= Geothermal desalination =

Geothermal desalination refers to the process of using geothermal energy to power the process of converting salt water to fresh water. The process is considered economically efficient, and while overall environmental impact is uncertain, it has potential to be more environmentally friendly compared to conventional desalination options. Geothermal desalination plants have already been successful in various regions, and there is potential for further development to allow the process to be used in an increased number of water scarce regions.

== Process explanation ==
Desalination is the process of removing minerals from seawater to convert it into fresh water. Desalination is divided into two categories in terms of processes: processes driven by thermal energy and processes driven by mechanical energy. Geothermal desalination uses geothermal energy as the thermal energy source to drive the desalination process.

There are two types of geothermal desalination: direct and indirect. Direct geothermal desalination heats seawater to boiling in an evaporator, then transferring to a condenser. In contrast, indirect geothermal desalination converts geothermal energy into electricity which is then used for membrane desalination. If the geothermal energy is used indirectly, it can be used to generate power for the water desalination process, as well as excess electricity that can be used for consumers. Similarly, if the geothermal energy is used directly, the excess geothermal energy can be used to drive heating and cooling processes.

== Applications ==

=== Current ===
One use of geothermal desalination is in producing fresh water for agriculture. One example of agricultural applications of geothermal energy is the Balcova-Naridere Geothermal Field (BNGF) in Turkey. However, arsenic and boron, two potentially toxic elements, have been found in the geothermal water used to generate electricity. Since the construction of the geothermal desalination plant in this region, these toxic elements have contaminated freshwater wells, rendering this water unusable for agriculture.
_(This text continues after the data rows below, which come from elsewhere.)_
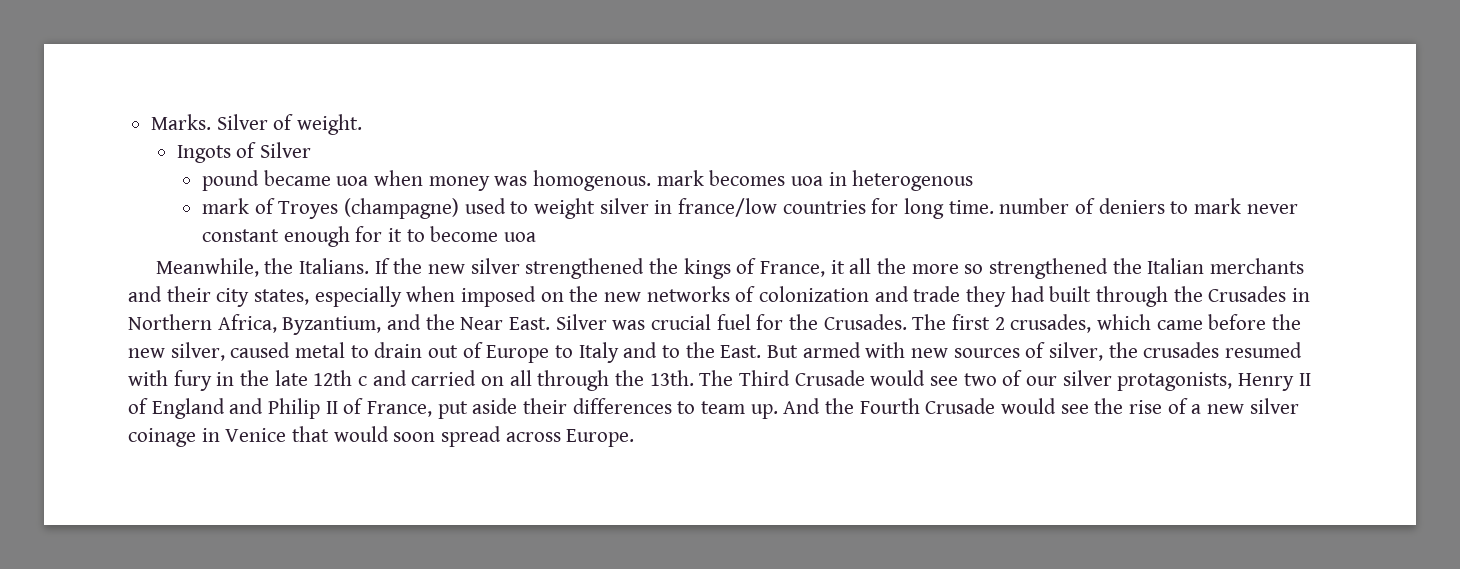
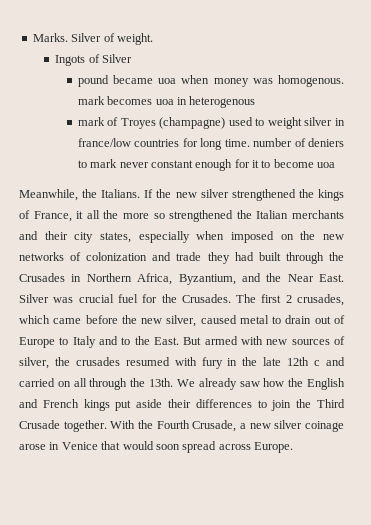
- The Third Crusade would see two of our silver protagonists, Henry II of England and Philip II of France, put aside their differences to team up. And the Fourth Crusade would see the rise of a new silver coinage in Venice that would soon spread across Europe.
+ We already saw how the English and French kings put aside their differences to join the Third Crusade together. With the Fourth Crusade, a new silver coinage arose in Venice that would soon spread across Europe.

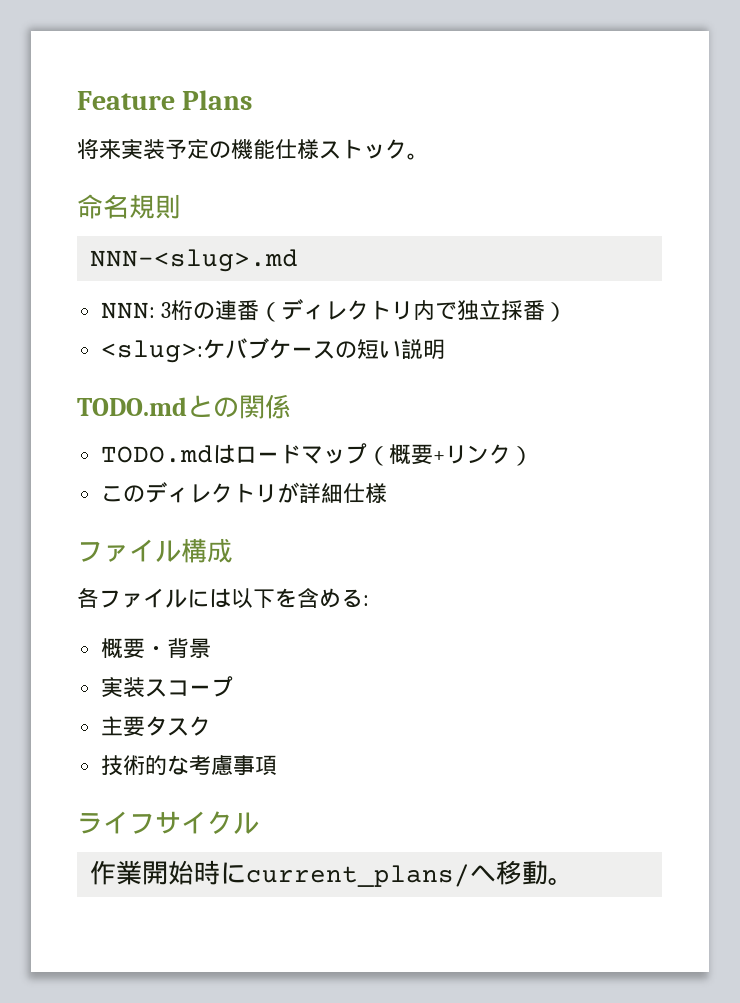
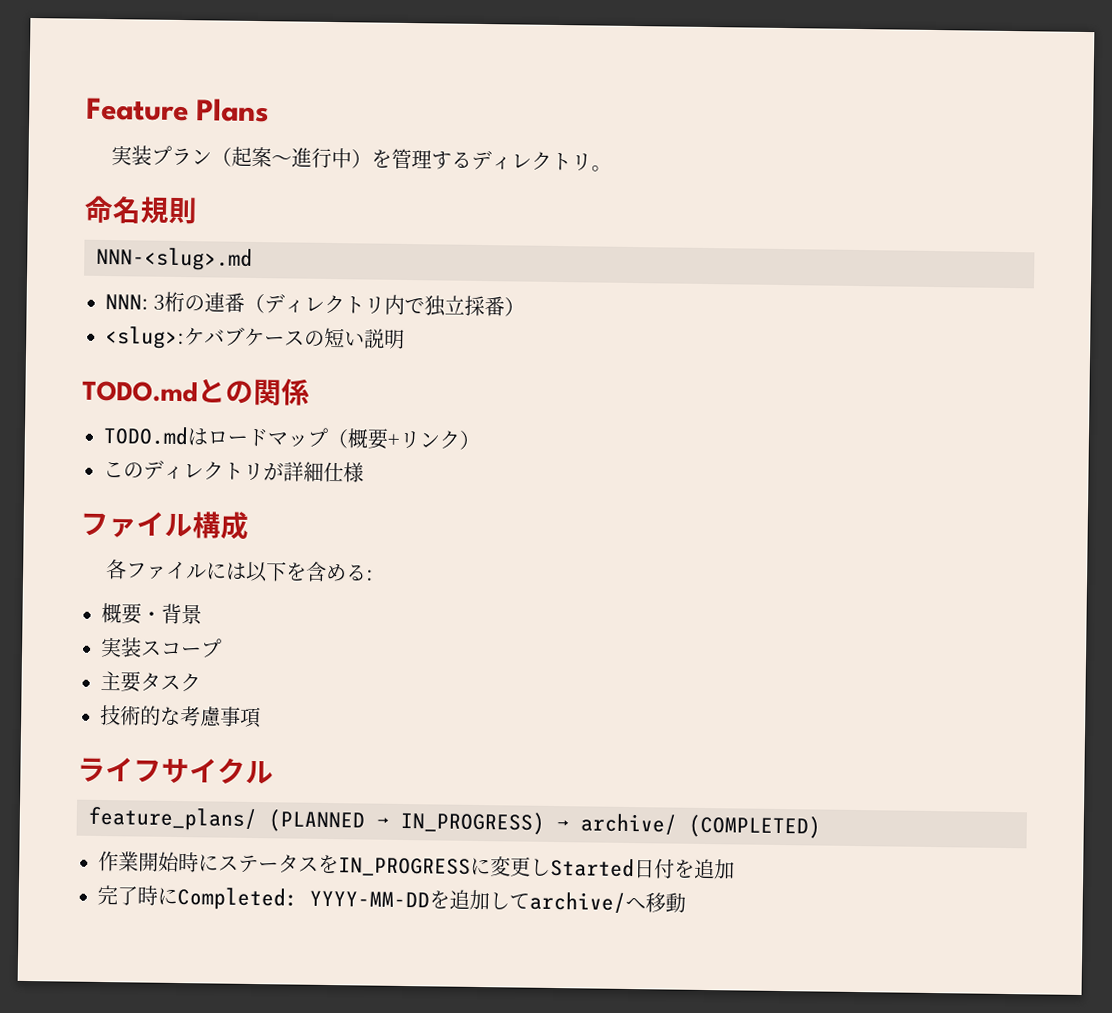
- 将来実装予定の機能仕様ストック。
+ 実装プラン（起案〜進行中）を管理するディレクトリ。
- 作業開始時にcurrent_plans/へ移動。
+ feature_plans/ (PLANNED → IN_PROGRESS) → archive/ (COMPLETED)
+ 作業開始時にステータスをIN_PROGRESSに変更しStarted日付を追加
+ 完了時にCompleted: YYYY-MM-DDを追加してarchive/へ移動

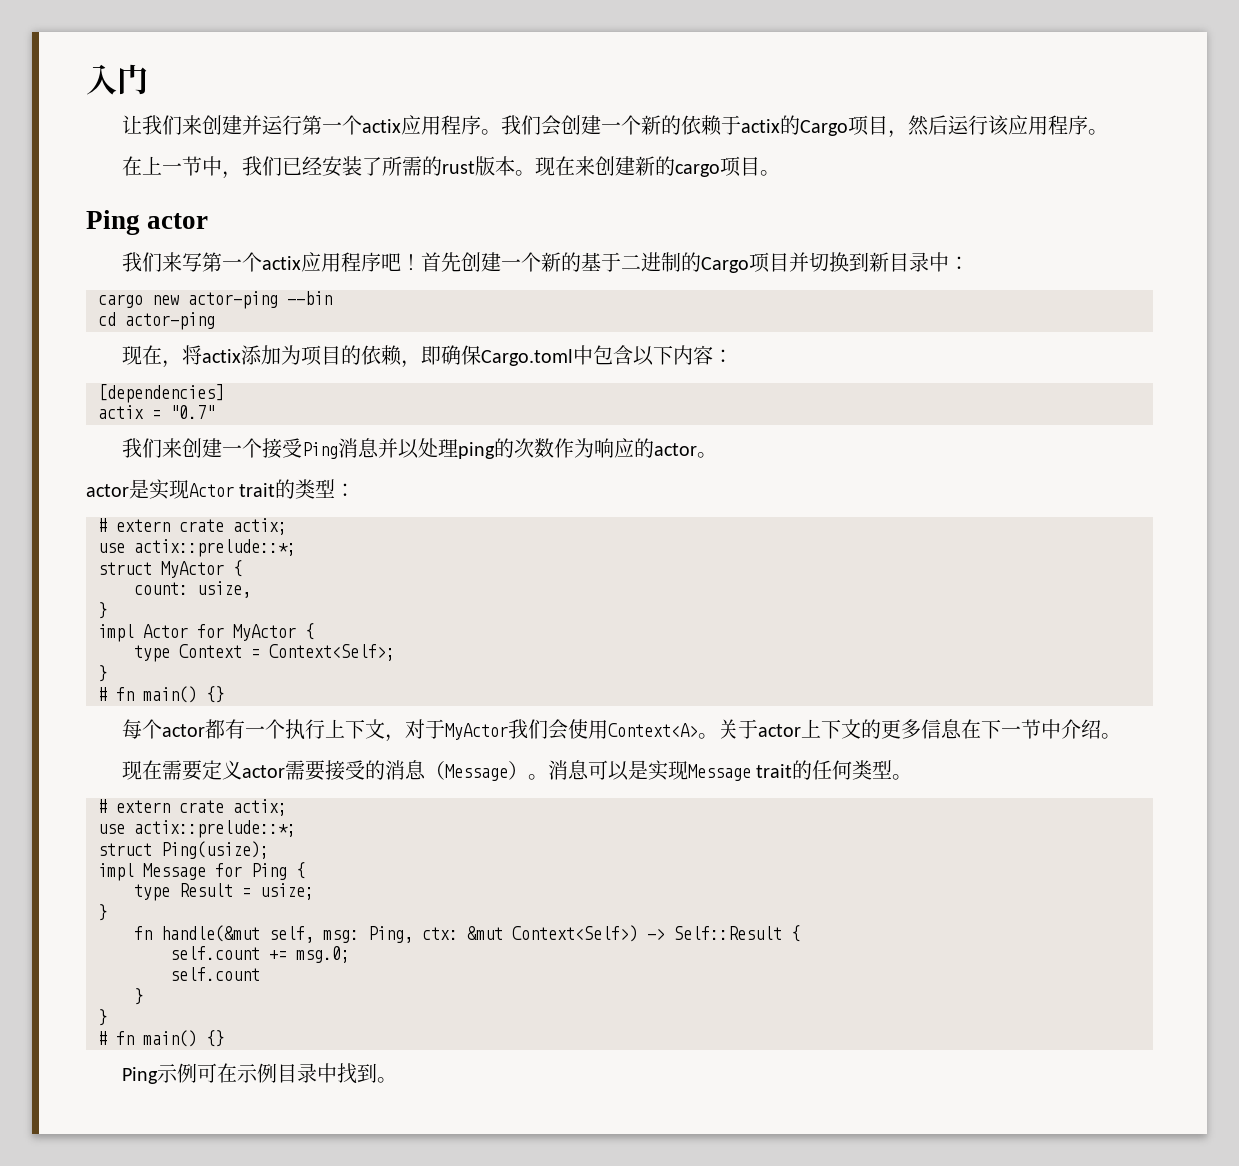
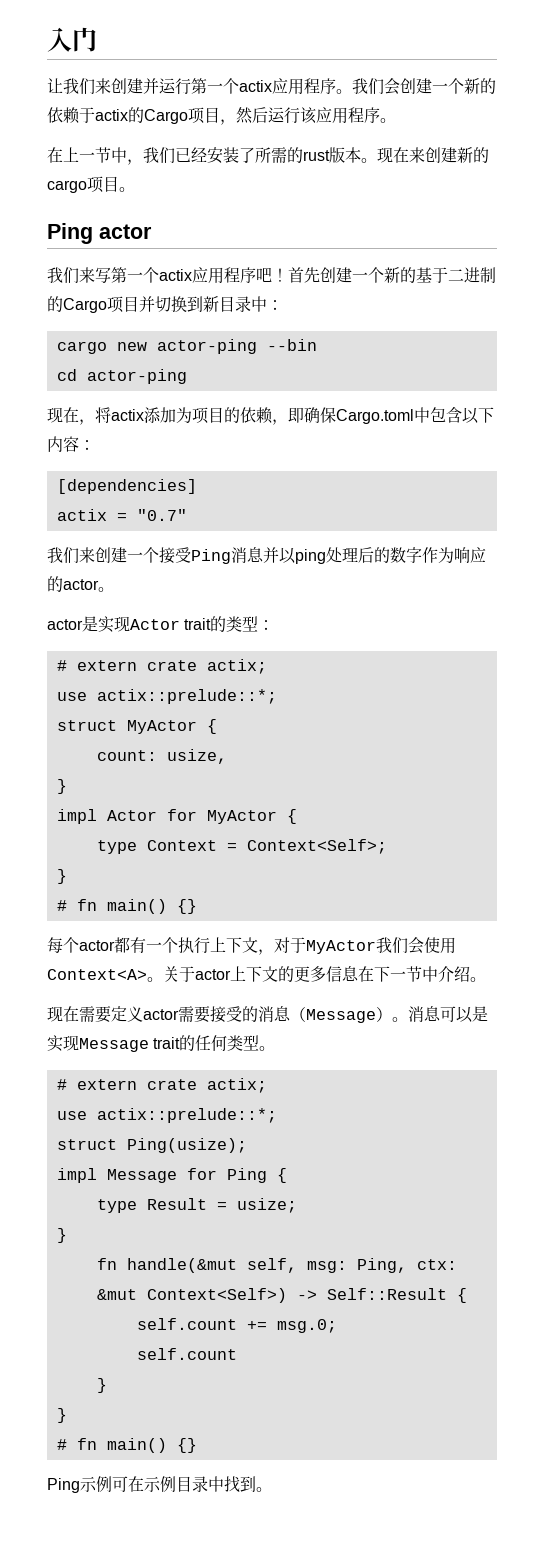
- 我们来创建一个接受Ping消息并以处理ping的次数作为响应的actor。
+ 我们来创建一个接受Ping消息并以ping处理后的数字作为响应的actor。

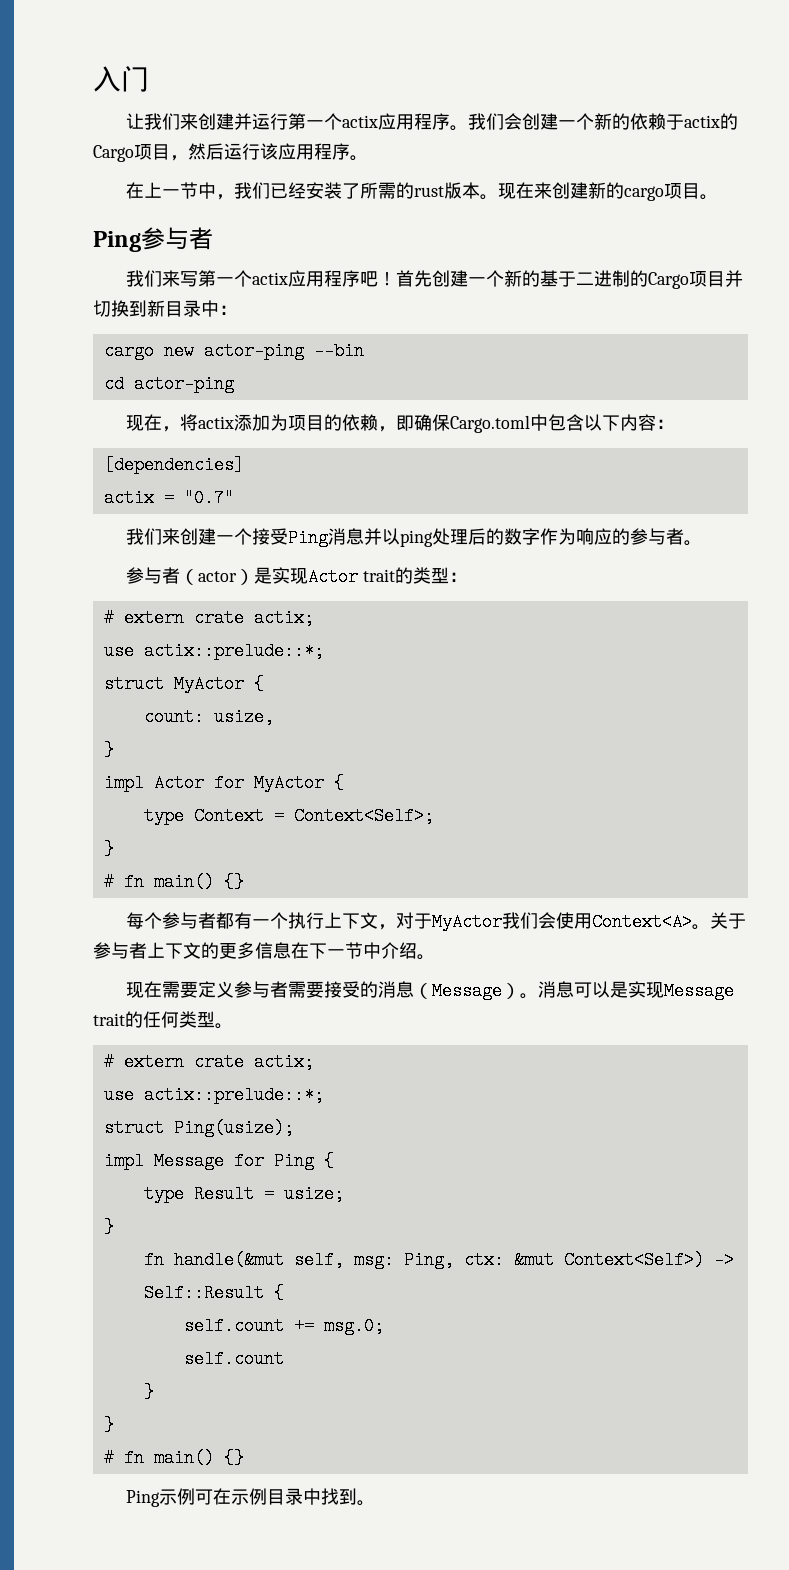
- Ping actor
+ Ping参与者
- 我们来创建一个接受Ping消息并以ping处理后的数字作为响应的actor。
- actor是实现Actor trait的类型：
+ 我们来创建一个接受Ping消息并以ping处理后的数字作为响应的参与者。
+ 参与者（actor）是实现Actor trait的类型：
- 每个actor都有一个执行上下文，对于MyActor我们会使用Context<A>。
+ 每个参与者都有一个执行上下文，对于MyActor我们会使用Context<A>。
- 关于actor上下文的更多信息在下一节中介绍。
+ 关于参与者上下文的更多信息在下一节中介绍。
- 现在需要定义actor需要接受的消息（Message）。
+ 现在需要定义参与者需要接受的消息（Message）。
Due to the increase in contamination in the surrounding environment, this project is not considered a success.

Another use of geothermal desalination is the production of drinking water, as shown by the Milos Island Project in Greece, which relied entirely on geothermal energy to produce desalinated water. This plant was constructed because geothermal energy is readily available in this region, as Milos Island is located in a volcanic region, which makes using geothermal energy a viable way to power the desalination of salt water. The Milos Island plant utilizes a combination of direct and indirect desalination. Unlike the BNGF project, this is considered a success as it produced drinkable water without polluting the environment at a low cost using only geothermal energy.

=== Future potential ===
Research indicates geothermal desalination can be implemented in some regions with water scarcity, as it is a relatively low cost solution to increasing available fresh water. In particular, two regions that have ample geothermal resources and are experiencing water scarcity are California and Saudi Arabia. Because these regions already have existing desalination plants, implementation of geothermal desalination plants would be relatively easy.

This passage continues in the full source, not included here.